╭─ Listed entries
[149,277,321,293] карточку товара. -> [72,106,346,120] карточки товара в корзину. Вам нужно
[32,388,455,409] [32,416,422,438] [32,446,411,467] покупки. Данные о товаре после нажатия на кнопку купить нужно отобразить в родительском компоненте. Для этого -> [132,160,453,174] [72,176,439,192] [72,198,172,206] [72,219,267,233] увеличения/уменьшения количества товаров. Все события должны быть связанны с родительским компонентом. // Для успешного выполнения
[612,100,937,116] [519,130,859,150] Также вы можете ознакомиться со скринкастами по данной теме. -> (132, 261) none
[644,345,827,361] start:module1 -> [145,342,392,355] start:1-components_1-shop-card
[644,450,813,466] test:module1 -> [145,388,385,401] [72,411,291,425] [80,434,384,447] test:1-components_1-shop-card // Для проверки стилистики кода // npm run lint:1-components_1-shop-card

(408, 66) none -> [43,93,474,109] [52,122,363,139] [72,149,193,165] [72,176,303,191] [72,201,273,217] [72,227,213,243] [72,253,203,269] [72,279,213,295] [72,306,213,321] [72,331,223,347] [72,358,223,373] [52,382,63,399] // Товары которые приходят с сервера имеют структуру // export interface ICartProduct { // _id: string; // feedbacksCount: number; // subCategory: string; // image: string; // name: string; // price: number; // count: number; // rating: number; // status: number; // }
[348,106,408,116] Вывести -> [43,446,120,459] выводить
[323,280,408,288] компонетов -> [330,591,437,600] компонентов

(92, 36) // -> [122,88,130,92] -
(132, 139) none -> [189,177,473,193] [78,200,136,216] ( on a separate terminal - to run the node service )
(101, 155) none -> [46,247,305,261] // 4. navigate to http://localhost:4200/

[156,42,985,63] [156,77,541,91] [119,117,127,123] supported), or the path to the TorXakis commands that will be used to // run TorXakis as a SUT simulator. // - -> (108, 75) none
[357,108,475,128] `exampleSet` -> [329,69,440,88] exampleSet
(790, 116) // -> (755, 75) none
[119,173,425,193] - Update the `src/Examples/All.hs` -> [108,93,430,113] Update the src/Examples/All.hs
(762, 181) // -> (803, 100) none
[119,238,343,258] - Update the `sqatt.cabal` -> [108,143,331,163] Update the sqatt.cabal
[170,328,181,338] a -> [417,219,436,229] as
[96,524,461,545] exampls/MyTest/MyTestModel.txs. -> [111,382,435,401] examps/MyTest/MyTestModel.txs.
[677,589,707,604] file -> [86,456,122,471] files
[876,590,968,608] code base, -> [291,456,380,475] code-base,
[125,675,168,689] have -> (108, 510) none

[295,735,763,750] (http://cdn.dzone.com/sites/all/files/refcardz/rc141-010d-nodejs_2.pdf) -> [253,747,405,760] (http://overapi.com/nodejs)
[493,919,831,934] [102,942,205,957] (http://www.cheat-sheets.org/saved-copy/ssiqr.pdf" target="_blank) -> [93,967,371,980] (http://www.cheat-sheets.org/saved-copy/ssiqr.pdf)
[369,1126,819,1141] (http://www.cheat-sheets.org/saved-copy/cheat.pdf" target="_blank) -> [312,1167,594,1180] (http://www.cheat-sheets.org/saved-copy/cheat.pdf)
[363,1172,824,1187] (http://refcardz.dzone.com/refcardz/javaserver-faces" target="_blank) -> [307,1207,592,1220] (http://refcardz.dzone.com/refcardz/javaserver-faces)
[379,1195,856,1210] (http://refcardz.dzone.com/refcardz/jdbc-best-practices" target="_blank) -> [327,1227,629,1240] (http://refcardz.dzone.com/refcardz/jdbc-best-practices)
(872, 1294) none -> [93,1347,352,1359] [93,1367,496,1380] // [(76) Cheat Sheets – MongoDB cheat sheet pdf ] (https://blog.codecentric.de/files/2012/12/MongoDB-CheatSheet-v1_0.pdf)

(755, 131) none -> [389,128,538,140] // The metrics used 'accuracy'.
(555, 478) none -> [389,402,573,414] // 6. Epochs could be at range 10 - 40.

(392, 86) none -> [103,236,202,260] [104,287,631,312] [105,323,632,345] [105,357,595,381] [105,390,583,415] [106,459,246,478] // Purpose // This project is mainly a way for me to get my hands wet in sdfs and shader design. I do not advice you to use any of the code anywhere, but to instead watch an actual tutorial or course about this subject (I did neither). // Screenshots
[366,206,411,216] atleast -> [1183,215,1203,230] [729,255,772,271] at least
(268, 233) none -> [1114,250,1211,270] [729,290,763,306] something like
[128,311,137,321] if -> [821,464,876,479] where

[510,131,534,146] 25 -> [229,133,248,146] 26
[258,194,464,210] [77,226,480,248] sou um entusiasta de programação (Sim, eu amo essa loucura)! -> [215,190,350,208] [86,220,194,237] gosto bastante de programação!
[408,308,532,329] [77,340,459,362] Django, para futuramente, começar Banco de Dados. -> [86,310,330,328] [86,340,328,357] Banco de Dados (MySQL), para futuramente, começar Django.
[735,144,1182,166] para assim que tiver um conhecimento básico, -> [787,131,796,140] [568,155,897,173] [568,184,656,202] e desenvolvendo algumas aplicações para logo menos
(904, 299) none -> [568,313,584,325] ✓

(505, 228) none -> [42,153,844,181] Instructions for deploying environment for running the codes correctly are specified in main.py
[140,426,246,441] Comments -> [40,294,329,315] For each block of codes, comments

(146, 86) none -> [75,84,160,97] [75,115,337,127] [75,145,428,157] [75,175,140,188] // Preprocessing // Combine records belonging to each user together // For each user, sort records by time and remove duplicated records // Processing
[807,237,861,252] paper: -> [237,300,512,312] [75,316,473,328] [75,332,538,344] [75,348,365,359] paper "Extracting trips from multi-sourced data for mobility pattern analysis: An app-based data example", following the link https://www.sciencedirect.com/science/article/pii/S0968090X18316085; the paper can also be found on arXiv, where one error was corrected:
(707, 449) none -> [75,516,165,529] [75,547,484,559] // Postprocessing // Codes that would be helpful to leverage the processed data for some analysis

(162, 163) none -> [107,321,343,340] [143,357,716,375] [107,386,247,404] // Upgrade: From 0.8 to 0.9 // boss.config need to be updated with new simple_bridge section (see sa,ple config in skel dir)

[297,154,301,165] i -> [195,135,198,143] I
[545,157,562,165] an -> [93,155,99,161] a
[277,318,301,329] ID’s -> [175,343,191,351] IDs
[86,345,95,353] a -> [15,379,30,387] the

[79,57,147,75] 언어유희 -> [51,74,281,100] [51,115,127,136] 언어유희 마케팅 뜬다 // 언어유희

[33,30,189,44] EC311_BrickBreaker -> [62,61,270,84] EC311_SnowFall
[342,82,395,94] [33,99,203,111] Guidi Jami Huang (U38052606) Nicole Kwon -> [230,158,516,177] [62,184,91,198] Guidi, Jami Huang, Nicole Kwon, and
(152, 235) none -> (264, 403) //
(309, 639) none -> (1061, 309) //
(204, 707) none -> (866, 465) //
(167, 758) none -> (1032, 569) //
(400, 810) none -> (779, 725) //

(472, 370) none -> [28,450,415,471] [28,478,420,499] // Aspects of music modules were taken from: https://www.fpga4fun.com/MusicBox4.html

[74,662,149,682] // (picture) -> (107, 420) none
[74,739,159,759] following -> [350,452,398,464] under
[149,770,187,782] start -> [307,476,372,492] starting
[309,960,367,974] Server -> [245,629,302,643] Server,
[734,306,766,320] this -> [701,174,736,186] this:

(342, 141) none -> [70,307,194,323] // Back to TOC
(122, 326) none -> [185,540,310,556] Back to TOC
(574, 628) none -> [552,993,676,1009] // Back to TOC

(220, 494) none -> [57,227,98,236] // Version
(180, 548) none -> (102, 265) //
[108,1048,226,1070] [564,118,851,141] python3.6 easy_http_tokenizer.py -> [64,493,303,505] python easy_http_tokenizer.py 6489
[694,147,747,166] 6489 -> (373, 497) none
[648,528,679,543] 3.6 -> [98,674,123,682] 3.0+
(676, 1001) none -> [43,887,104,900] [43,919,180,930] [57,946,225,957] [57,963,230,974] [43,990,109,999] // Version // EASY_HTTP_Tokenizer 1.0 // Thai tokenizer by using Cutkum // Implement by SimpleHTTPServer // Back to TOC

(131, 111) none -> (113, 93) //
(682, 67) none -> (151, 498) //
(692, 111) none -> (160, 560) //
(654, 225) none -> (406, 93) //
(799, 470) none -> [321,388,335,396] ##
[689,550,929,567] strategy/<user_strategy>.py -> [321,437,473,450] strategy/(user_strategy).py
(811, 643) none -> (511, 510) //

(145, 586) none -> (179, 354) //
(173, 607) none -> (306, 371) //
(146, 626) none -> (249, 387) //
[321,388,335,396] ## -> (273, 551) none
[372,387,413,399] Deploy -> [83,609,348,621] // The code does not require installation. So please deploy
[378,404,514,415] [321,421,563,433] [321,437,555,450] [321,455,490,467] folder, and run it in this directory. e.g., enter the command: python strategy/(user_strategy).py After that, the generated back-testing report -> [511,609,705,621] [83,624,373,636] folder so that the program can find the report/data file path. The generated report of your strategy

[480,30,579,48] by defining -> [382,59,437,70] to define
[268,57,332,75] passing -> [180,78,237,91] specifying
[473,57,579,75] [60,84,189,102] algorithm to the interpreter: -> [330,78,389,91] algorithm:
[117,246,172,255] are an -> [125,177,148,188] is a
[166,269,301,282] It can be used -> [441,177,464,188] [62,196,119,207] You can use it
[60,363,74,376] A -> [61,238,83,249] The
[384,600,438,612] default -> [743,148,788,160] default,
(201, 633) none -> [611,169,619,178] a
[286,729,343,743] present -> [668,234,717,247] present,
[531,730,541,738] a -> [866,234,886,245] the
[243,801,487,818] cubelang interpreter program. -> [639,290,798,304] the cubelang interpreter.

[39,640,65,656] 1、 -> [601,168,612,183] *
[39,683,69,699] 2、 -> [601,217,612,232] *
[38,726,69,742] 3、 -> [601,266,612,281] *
╰─
Include the first line, the line containing "[644,450,813,466] test:module1 ->", and every line between them, copied exactly from the material above; output no other line.

◆ Finished exercise ◆
[149,277,321,293] карточку товара. -> [72,106,346,120] карточки товара в корзину. Вам нужно
[32,388,455,409] [32,416,422,438] [32,446,411,467] покупки. Данные о товаре после нажатия на кнопку купить нужно отобразить в родительском компоненте. Для этого -> [132,160,453,174] [72,176,439,192] [72,198,172,206] [72,219,267,233] увеличения/уменьшения количества товаров. Все события должны быть связанны с родительским компонентом. // Для успешного выполнения
[612,100,937,116] [519,130,859,150] Также вы можете ознакомиться со скринкастами по данной теме. -> (132, 261) none
[644,345,827,361] start:module1 -> [145,342,392,355] start:1-components_1-shop-card
[644,450,813,466] test:module1 -> [145,388,385,401] [72,411,291,425] [80,434,384,447] test:1-components_1-shop-card // Для проверки стилистики кода // npm run lint:1-components_1-shop-card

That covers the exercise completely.